[Front-end code change data]
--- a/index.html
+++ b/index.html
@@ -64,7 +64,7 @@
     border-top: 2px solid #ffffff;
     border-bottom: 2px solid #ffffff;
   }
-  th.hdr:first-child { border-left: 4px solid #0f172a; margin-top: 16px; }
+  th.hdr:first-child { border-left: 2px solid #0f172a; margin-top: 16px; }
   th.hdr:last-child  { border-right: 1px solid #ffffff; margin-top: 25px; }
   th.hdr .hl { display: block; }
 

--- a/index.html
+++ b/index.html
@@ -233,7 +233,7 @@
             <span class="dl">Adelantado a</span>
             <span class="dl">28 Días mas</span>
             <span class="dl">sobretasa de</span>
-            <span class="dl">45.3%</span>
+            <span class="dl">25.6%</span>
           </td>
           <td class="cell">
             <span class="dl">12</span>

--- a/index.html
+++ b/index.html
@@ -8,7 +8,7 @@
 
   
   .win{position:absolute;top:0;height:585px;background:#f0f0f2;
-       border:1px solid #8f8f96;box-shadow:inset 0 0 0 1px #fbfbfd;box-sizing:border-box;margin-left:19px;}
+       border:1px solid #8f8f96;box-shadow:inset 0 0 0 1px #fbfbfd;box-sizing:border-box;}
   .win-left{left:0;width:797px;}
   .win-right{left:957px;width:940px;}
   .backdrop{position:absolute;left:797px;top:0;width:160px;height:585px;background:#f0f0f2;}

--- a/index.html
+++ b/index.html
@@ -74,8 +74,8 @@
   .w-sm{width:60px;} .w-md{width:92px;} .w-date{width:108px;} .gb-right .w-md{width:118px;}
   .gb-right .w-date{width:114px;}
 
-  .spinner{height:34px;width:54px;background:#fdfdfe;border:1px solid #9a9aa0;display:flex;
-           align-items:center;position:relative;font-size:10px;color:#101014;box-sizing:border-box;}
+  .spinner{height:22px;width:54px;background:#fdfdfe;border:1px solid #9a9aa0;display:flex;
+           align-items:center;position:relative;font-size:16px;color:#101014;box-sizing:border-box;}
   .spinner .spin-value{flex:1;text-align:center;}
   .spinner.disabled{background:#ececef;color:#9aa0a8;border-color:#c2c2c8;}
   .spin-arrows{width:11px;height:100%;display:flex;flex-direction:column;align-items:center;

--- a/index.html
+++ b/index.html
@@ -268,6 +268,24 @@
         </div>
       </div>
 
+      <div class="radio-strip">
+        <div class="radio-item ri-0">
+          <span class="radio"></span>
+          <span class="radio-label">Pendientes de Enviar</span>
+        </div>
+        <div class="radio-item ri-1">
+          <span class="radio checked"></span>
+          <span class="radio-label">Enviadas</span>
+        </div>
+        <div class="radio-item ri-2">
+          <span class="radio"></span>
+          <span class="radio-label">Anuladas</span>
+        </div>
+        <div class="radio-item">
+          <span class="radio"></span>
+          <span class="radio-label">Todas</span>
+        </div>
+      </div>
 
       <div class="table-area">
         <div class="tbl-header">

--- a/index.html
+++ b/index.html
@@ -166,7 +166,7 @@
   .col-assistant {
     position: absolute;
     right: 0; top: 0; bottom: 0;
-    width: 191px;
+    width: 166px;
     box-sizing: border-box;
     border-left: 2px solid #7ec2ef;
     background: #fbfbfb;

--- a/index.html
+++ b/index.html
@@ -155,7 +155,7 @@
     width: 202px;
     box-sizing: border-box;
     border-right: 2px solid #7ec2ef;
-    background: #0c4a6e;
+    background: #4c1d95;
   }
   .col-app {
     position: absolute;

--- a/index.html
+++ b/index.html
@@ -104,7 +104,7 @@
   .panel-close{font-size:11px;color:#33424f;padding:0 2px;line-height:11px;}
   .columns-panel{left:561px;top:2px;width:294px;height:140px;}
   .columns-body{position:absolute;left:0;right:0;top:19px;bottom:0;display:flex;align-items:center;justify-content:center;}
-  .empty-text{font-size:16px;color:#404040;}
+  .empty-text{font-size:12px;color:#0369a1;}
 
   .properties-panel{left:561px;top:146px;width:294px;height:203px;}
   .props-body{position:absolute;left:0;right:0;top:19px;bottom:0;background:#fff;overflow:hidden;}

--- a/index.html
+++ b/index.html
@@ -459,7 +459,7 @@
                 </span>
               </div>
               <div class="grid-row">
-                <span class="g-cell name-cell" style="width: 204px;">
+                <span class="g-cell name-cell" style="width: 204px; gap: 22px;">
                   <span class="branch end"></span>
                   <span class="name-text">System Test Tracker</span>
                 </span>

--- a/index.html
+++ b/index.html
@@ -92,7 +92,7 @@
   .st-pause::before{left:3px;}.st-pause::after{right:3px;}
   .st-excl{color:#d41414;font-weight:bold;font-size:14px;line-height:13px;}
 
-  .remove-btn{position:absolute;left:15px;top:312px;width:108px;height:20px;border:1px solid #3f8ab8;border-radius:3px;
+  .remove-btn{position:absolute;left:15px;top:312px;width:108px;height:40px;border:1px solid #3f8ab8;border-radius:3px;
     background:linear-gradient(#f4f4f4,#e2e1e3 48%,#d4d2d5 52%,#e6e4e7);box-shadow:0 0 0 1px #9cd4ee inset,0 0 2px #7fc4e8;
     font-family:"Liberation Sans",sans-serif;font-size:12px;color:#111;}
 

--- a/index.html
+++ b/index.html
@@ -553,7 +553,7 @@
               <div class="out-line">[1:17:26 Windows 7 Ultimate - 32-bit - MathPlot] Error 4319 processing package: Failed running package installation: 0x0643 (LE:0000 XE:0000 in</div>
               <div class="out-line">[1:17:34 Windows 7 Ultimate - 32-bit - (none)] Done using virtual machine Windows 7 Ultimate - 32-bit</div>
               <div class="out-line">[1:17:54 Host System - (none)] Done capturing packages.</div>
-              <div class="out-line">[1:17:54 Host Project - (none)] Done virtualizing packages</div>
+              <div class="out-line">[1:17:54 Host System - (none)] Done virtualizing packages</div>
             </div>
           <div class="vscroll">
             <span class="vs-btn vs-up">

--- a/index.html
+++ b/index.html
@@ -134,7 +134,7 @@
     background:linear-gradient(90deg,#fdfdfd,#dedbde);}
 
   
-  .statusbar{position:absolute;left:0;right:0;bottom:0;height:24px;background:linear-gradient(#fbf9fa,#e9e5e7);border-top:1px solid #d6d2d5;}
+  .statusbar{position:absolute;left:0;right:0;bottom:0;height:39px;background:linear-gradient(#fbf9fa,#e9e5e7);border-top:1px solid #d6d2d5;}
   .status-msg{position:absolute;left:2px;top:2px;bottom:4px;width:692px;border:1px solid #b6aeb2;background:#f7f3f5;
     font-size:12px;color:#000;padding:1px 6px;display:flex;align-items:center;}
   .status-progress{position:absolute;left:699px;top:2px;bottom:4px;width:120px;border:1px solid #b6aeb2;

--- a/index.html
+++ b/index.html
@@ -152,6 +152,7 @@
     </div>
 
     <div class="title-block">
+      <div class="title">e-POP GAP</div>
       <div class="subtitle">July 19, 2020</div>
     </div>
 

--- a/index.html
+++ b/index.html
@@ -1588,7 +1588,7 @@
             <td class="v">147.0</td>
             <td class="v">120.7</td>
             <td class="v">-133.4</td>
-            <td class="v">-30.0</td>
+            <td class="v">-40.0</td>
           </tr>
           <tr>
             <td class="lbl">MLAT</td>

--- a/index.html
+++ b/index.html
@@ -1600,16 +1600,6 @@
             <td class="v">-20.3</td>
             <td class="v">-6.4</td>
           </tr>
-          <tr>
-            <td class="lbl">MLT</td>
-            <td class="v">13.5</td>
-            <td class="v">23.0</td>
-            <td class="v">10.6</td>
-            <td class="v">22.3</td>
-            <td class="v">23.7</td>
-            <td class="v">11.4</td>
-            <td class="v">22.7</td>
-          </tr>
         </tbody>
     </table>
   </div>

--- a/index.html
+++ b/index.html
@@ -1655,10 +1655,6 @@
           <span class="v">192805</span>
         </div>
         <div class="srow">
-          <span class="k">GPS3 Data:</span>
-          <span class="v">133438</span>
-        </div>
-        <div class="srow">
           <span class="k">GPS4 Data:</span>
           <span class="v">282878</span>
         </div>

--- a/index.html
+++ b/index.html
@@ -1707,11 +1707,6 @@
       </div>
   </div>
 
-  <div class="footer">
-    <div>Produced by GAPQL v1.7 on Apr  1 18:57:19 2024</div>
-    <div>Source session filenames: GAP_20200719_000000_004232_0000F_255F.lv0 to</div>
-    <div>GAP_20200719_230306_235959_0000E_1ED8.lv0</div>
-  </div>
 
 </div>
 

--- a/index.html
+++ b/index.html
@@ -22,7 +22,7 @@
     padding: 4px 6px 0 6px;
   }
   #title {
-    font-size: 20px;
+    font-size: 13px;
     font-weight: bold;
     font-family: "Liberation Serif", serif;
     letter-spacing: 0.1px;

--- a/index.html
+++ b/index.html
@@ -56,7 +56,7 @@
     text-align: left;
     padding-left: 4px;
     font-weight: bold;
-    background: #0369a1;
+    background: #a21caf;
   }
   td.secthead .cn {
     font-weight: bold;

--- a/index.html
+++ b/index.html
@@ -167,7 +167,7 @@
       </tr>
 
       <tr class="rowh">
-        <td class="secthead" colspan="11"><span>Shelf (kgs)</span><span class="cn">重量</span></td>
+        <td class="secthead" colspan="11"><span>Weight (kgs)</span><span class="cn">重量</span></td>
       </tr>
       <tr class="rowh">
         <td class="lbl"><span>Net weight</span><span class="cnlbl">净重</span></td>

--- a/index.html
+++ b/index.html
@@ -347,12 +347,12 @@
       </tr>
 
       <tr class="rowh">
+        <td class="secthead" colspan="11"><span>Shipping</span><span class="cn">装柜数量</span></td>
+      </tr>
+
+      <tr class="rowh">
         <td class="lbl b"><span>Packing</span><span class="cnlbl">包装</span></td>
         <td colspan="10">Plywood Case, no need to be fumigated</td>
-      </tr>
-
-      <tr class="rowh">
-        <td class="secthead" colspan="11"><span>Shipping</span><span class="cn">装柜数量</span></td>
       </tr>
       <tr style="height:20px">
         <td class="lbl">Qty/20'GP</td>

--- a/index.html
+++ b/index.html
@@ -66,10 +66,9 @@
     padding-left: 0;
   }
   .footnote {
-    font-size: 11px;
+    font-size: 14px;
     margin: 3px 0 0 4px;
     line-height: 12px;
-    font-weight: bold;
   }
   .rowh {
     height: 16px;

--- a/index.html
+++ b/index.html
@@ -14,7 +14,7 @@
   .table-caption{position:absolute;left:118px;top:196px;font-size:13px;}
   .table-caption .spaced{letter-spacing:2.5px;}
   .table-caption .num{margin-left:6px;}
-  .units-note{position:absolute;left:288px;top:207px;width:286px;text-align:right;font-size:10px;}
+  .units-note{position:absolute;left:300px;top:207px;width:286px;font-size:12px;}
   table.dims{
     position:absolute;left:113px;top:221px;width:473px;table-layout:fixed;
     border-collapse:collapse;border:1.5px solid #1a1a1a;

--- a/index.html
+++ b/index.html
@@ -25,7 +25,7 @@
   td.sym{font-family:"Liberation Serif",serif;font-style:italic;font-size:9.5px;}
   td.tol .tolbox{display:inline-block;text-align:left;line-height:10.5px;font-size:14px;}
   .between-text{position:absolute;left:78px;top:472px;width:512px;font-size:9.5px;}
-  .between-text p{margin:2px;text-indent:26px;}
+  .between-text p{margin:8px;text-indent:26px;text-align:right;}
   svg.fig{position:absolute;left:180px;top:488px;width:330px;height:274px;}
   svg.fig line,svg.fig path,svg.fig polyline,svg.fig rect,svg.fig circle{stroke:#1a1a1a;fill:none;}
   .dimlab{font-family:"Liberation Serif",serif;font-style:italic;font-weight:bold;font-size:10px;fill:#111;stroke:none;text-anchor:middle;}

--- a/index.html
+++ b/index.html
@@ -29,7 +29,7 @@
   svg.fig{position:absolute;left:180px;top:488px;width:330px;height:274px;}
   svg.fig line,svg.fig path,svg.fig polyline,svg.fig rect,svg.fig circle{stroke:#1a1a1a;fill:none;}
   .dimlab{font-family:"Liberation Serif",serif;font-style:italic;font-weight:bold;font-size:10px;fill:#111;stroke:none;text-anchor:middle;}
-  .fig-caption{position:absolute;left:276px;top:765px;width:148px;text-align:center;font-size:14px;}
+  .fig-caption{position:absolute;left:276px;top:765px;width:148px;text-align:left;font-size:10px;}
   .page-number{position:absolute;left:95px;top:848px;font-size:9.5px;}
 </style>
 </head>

◆ What to do ◆
Among the entries, find each line that includes the string "statusbar" and copy it.

◆ Answer box ◆
-  .statusbar{position:absolute;left:0;right:0;bottom:0;height:24px;background:linear-gradient(#fbf9fa,#e9e5e7);border-top:1px solid #d6d2d5;}
+  .statusbar{position:absolute;left:0;right:0;bottom:0;height:39px;background:linear-gradient(#fbf9fa,#e9e5e7);border-top:1px solid #d6d2d5;}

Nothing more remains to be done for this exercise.